*** Exercise data ***

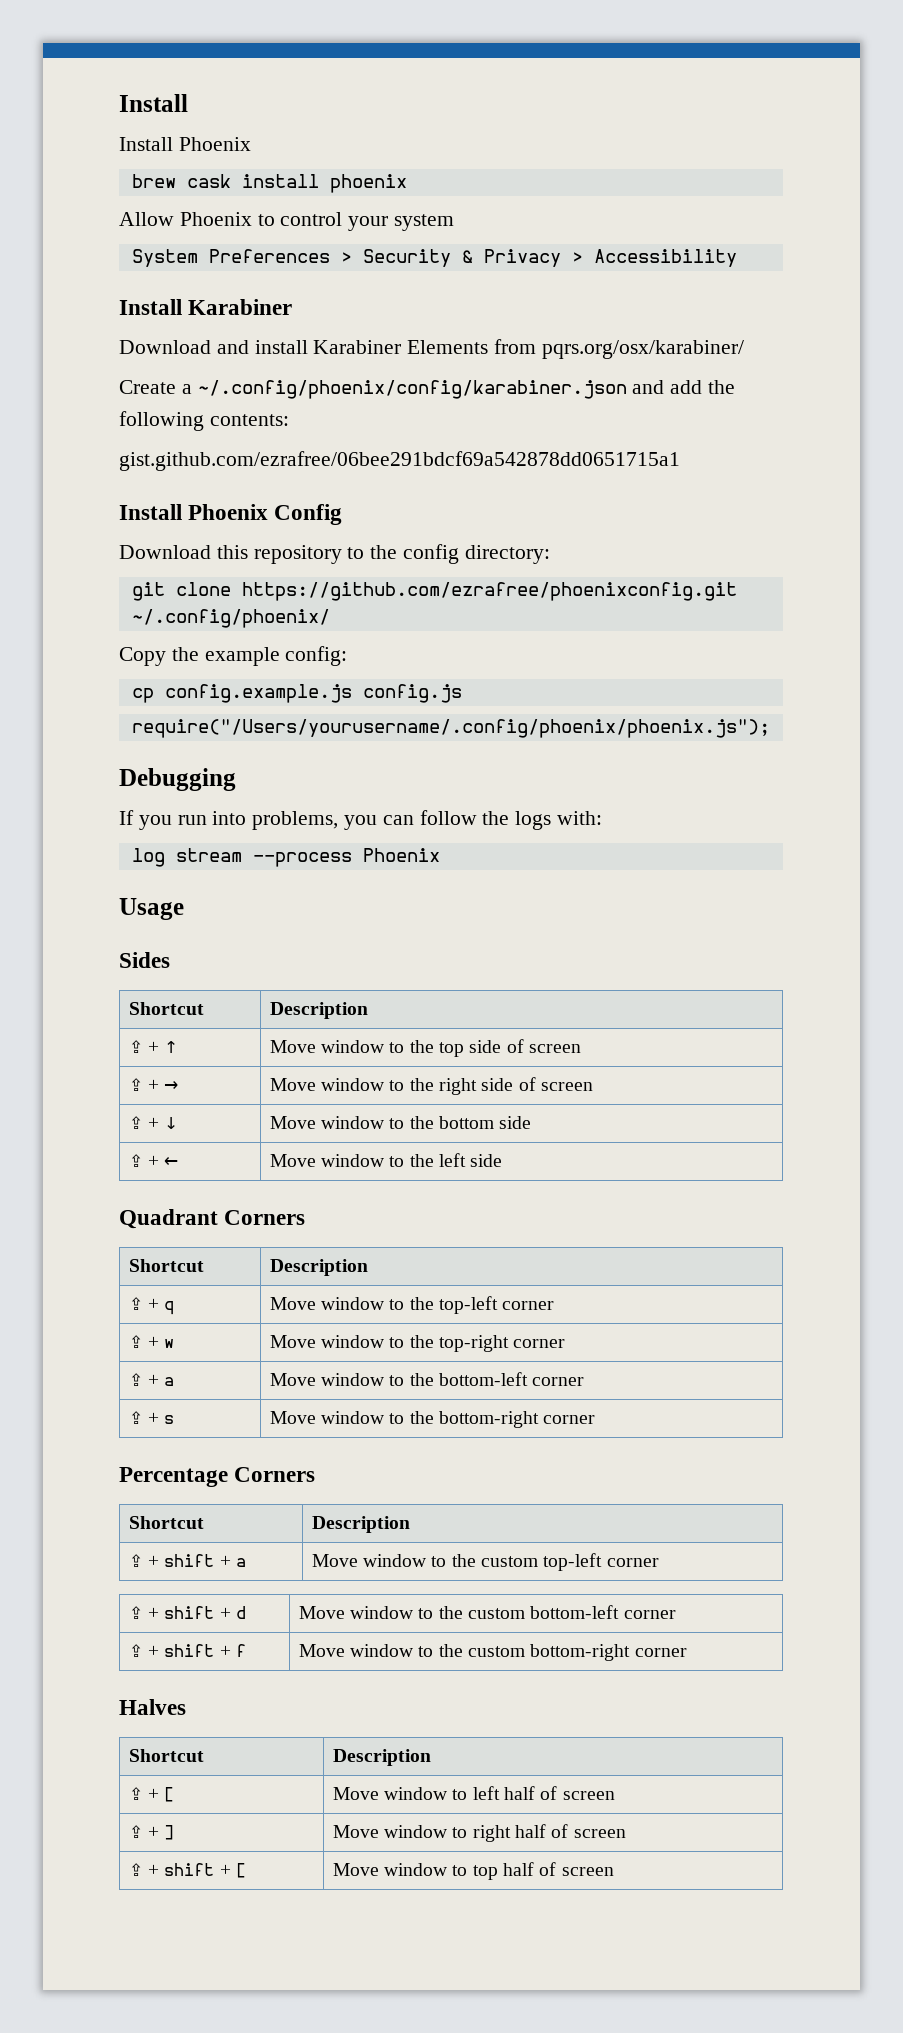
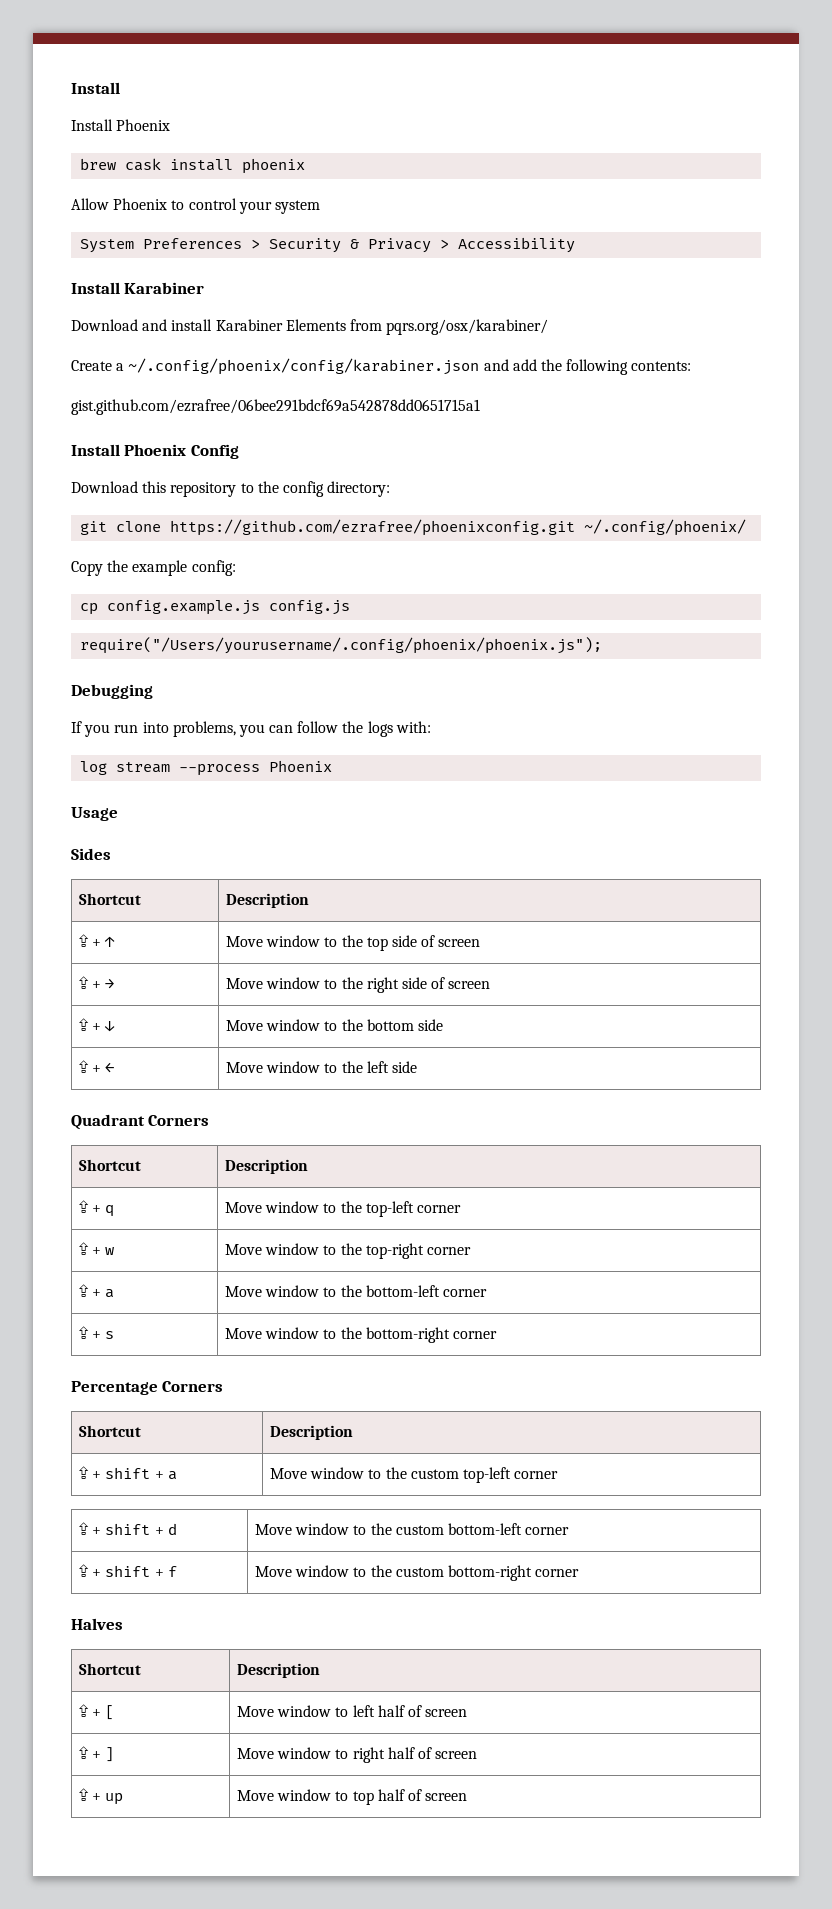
- ⇪ + shift + [ | Move window to top half of screen
+ ⇪ + up | Move window to top half of screen

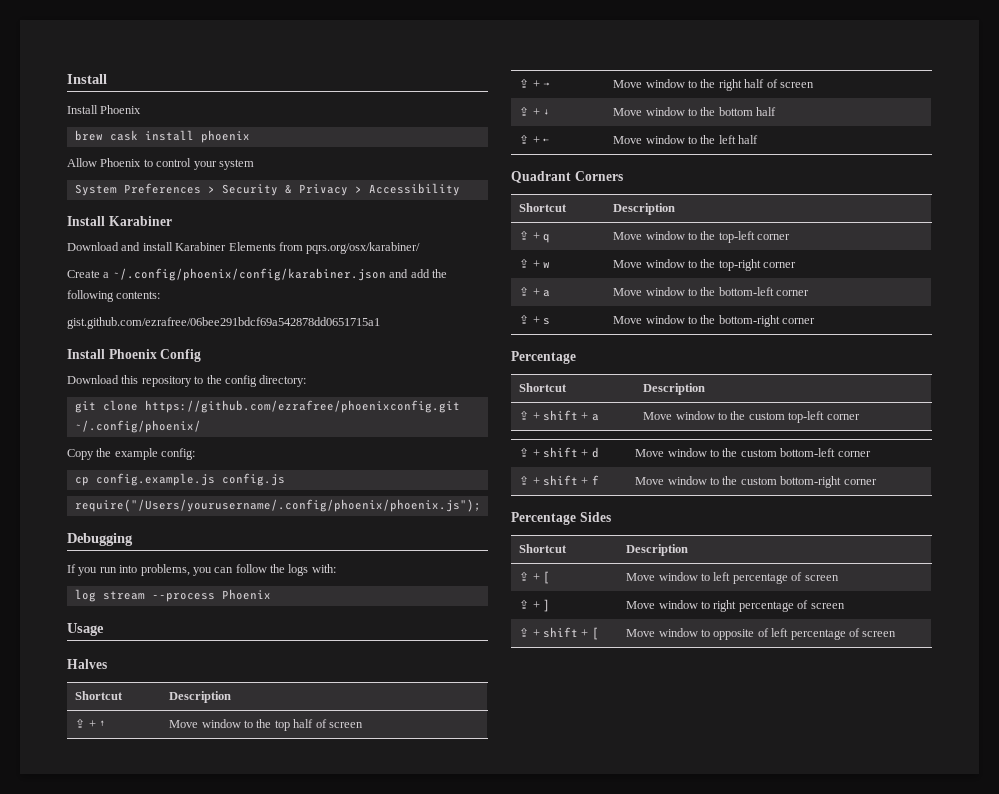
- Sides
+ Halves
- ⇪ + ↑ | Move window to the top side of screen
+ ⇪ + ↑ | Move window to the top half of screen
- ⇪ + → | Move window to the right side of screen
+ ⇪ + → | Move window to the right half of screen
- ⇪ + ↓ | Move window to the bottom side
+ ⇪ + ↓ | Move window to the bottom half
- ⇪ + ← | Move window to the left side
+ ⇪ + ← | Move window to the left half
  ⇪ + s | Move window to the bottom-right corner
- Percentage Corners
+ Percentage
- Halves
+ Percentage Sides
- ⇪ + [ | Move window to left half of screen
+ ⇪ + [ | Move window to left percentage of screen
- ⇪ + ] | Move window to right half of screen
- ⇪ + up | Move window to top half of screen
+ ⇪ + ] | Move window to right percentage of screen
+ ⇪ + shift + [ | Move window to opposite of left percentage of screen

*** End of Exercise data ***

## The task
Every line from the start of the material through the line containing "- ⇪ + up | Move window to top half of screen" is needed exactly as written; the pictures are not.

## Answer below
- ⇪ + shift + [ | Move window to top half of screen
+ ⇪ + up | Move window to top half of screen

- Sides
+ Halves
- ⇪ + ↑ | Move window to the top side of screen
+ ⇪ + ↑ | Move window to the top half of screen
- ⇪ + → | Move window to the right side of screen
+ ⇪ + → | Move window to the right half of screen
- ⇪ + ↓ | Move window to the bottom side
+ ⇪ + ↓ | Move window to the bottom half
- ⇪ + ← | Move window to the left side
+ ⇪ + ← | Move window to the left half
  ⇪ + s | Move window to the bottom-right corner
- Percentage Corners
+ Percentage
- Halves
+ Percentage Sides
- ⇪ + [ | Move window to left half of screen
+ ⇪ + [ | Move window to left percentage of screen
- ⇪ + ] | Move window to right half of screen
- ⇪ + up | Move window to top half of screen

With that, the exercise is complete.